La saison 2023 en Champagne a été marquée par des extrêmes. Chaperon souligne que les conditions chaudes et humides jusqu'à la mi-août ont entraîné un développement précoce des maladies et de la pourriture, ce qui a affaibli la maturité des raisins. S'en est suivie une période froide et humide avant qu'une nouvelle vague de chaleur ne frappe. Selon lui, les températures de juillet 2023 ont été étouffantes, marquant le mois le plus chaud jamais enregistré. La chaleur et l'eau sont des éléments nécessaires au cycle de maturation des raisins, mais il semble qu'il y en ait eu trop et pas au bon moment. Cela dit, Chaperon n'a perdu espoir qu'après un assemblage test des meilleures parcelles. « Comme dans le sport, il faut garder la soif de victoire jusqu'au bout, explique-t-il. Je ne partage jamais mes doutes avec l'équipe avant les résultats finaux. » Mais comme le savent de nombreux amateurs de sport, il arrive un moment où l'on sait qu'une saison ne peut pas être sauvée et qu'il vaut mieux passer à autre chose. C'est ce qu'a décidé Chaperon pour 2023.
Le coût financier de ne pas avoir de produit à commercialiser après avoir entretenu les vignes, récolté les raisins, payé les employés et subi la fermentation primaire est considérable. Bien que Dom Pérignon ne divulgue pas les chiffres de production et que l’affirmation largement répétée sur Internet de cinq millions de bouteilles par an semble totalement inexacte, nous pensons que la meilleure estimation pourrait provenir de Decanter, une source réputée dans le monde du vin, qui a suggéré il y a plusieurs années que le chiffre était « supérieur à un million de bouteilles ». Avec un prix suggéré de 295 $ pour le millésime actuel, la perte au détail serait d’au moins 295 millions de dollars, mais ce chiffre augmente considérablement si l’on considère que le Dom Pérignon dégorgé tardivement, que la maison appelle Plenitude, se vend presque le double de ce montant.

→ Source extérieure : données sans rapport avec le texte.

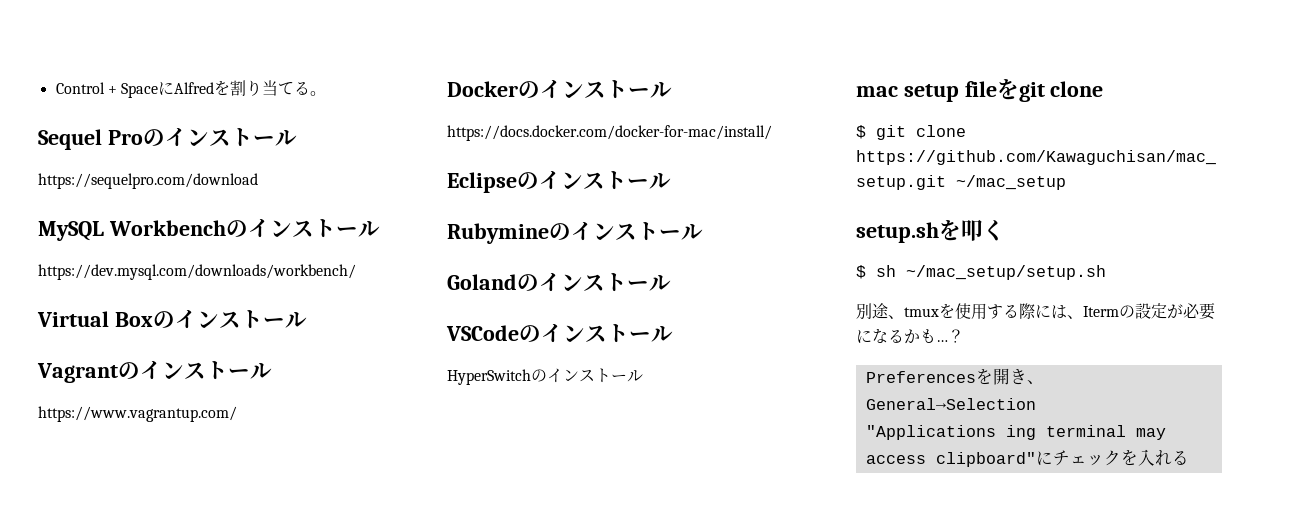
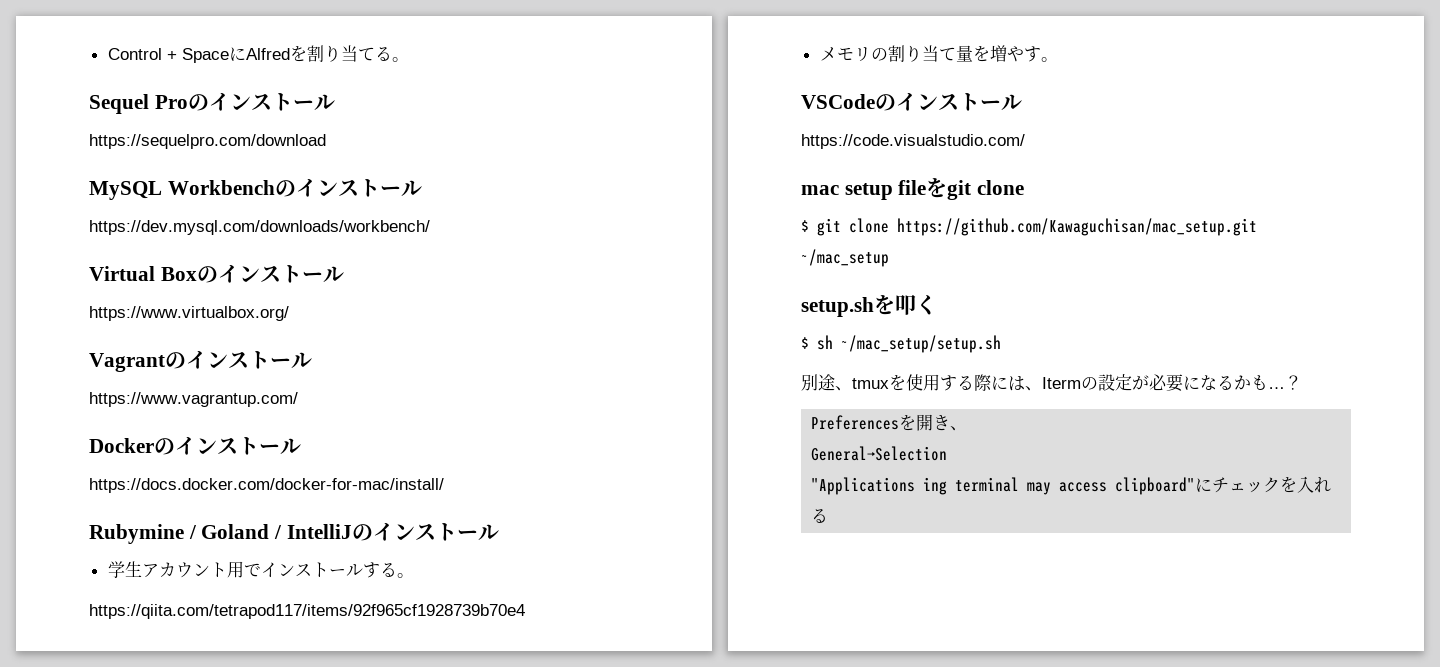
(307, 320) none -> [89,306,289,321] // https://www.virtualbox.org/
[447,170,671,193] [447,221,703,244] [447,272,671,292] Eclipseのインストール // Rubymineのインストール // Golandのインストール -> [89,522,499,544] [107,561,414,578] [89,604,525,619] [819,45,1058,62] Rubymine / Goland / IntelliJのインストール // 学生アカウント用でインストールする。 // https://qiita.com/tetrapod117/items/92f965cf1928739b70e4 // メモリの割り当て量を増やす。
[447,368,643,385] HyperSwitchのインストール -> [801,134,1025,149] https://code.visualstudio.com/

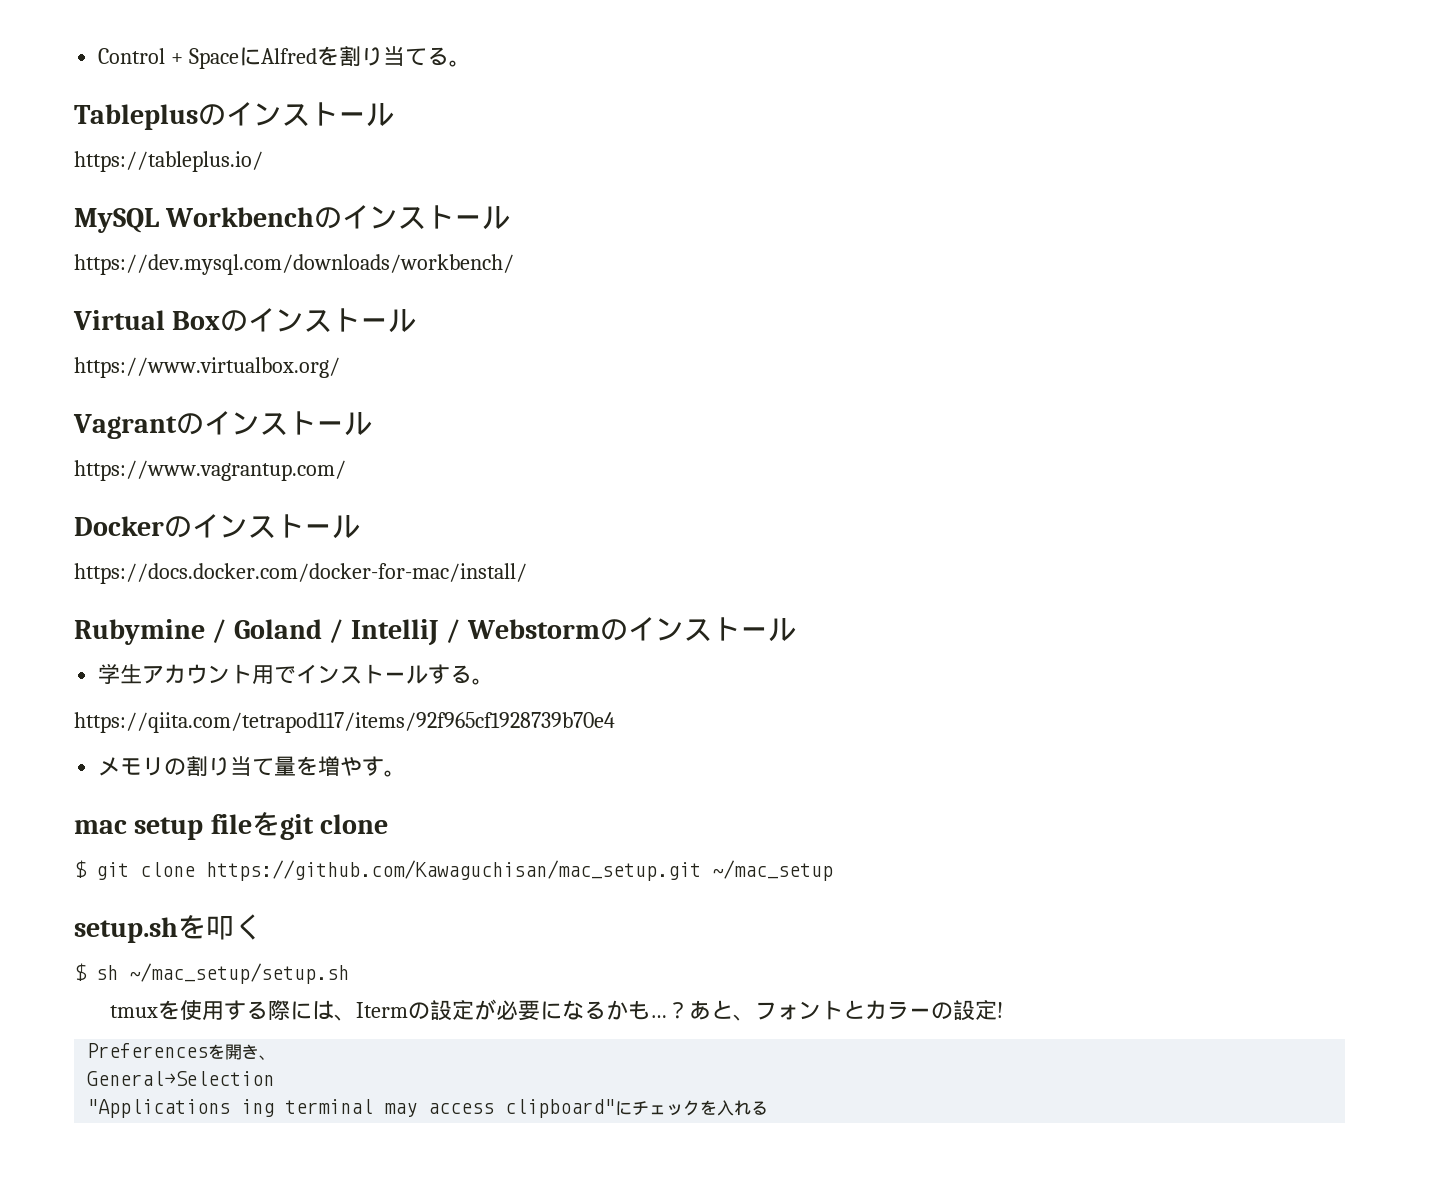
[89,92,335,114] [89,134,326,149] Sequel Proのインストール // https://sequelpro.com/download -> [74,102,394,130] [74,151,263,172] Tableplusのインストール // https://tableplus.io/
(352, 531) none -> [446,619,600,643] / Webstorm
[801,92,1022,111] [801,134,1025,149] // VSCodeのインストール // https://code.visualstudio.com/ -> (407, 773) none
[801,374,852,391] 別途、 -> (349, 973) none
(1302, 382) none -> [688,1000,1003,1021] あと、フォントとカラーの設定!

Chaperon et son équipe ont commémoré leur millésime perdu en organisant une exposition au musée Palau Martorell de Barcelone intitulée « Trace : Pré-Assemblages 2023 », qui documente les étapes créatives et physiques de l’élaboration d’un champagne qui ne sera jamais commercialisé. Ouverte au public pendant plusieurs jours en juillet pour coïncider avec la sortie de Dom Pérignon 2015 et de Plenitude 2 2006, l’exposition a été expliquée aux visiteurs que le mot trace fait référence aux traces que l’on laisse derrière soi et qui ne sont pas toujours apparentes, comme la chaleur et l’empreinte laissées sur une chaise rembourrée lorsque l’on se lève et s’éloigne. Comme de nombreux vignerons, Chaperon apparaît bien plus comme un artiste que comme un homme d’affaires, il est donc logique qu’il ait choisi de commémorer le millésime 2023 avec une exposition d’art plutôt qu’une note sur un bilan.